Tem-se plena validade científica se acreditar e se basear piamente nas palavras de cientistas de outros mundos, sem a devida experiência brasileira, seguindo cegamente o que eles dizem e mandam, com o beneplácito da tão competente Organização Mundial de Saúde, porque muitas conclusões sobre experiências e experimentos ocorreram certamente em outros países, em regiões diferentes da nossa, com características estranhas à situação do Brasil?

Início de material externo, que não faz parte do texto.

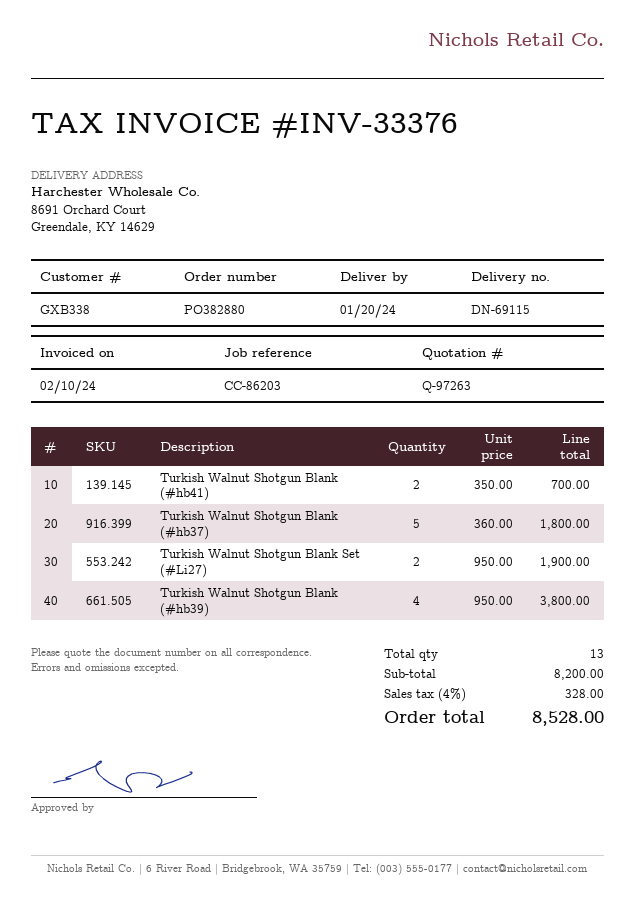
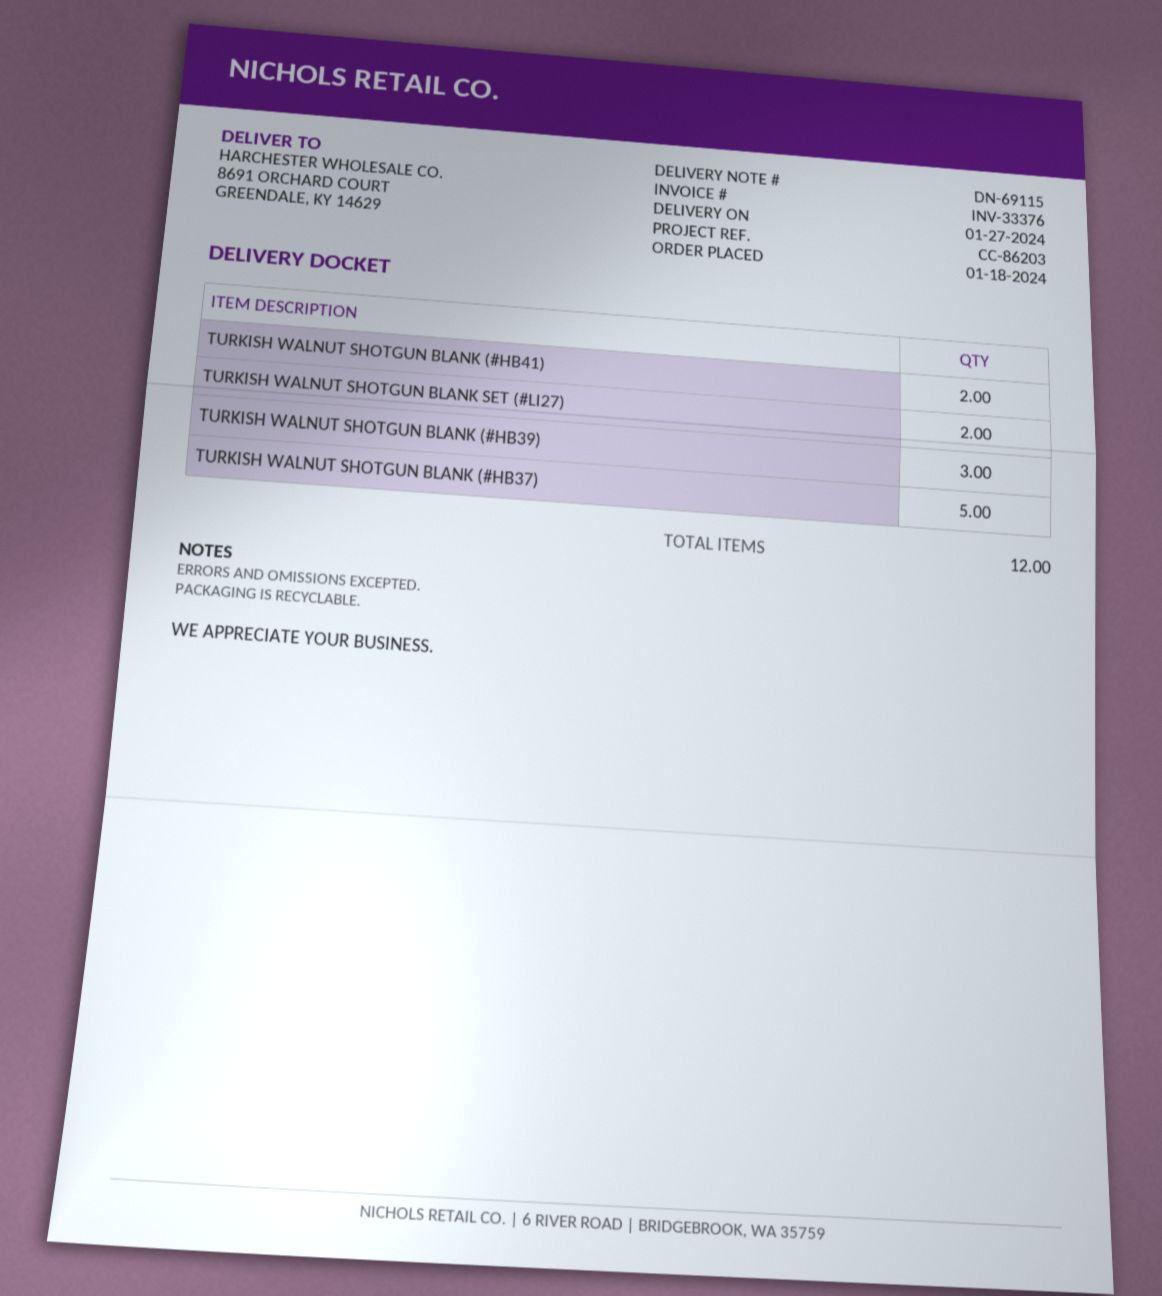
delivery date: 2024-01-20 -> 2024-01-27
Turkish Walnut Shotgun Blank (#hb39): 4 -> 3
total quantity: 13 -> 12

Convém ainda se compreender que não tem solução fácil para o Brasil, à vista das dificuldades existentes na cambaleada economia, que seria necessária, se ela fosse forte, para a manutenção de empregos, durante o isolamento geral, que ainda tem, nesse contexto, a falta da cultura para se garantir a quarentena por longo tempo.
Concluo no sentido de que o presidente da República poderia constituir comissão de alto nível, composta com autoridades e conhecedores das áreas envolvidas, como saúde, economia, transporte, escolas, comércio, indústria etc., evidentemente com a participação de pessoal da União, dos Estados, dos municípios (Executivo, Legislativo e Judiciário) e da sociedade civil, para estudarem, com a maior urgência possível, as hipóteses em que se poderia ser implantado, com absoluta segurança e certeza, o isolamento seletivo da população, observado o devido rigor com relação aos idosos e as pessoas consideradas em situação de risco, como forma de se possibilitar que o país possa voltar o mais brevemente à normalidade, desde que esse trabalho conclua nesse sentido, diante das evidências tranquilizadoras sobre a proteção de vidas humanas.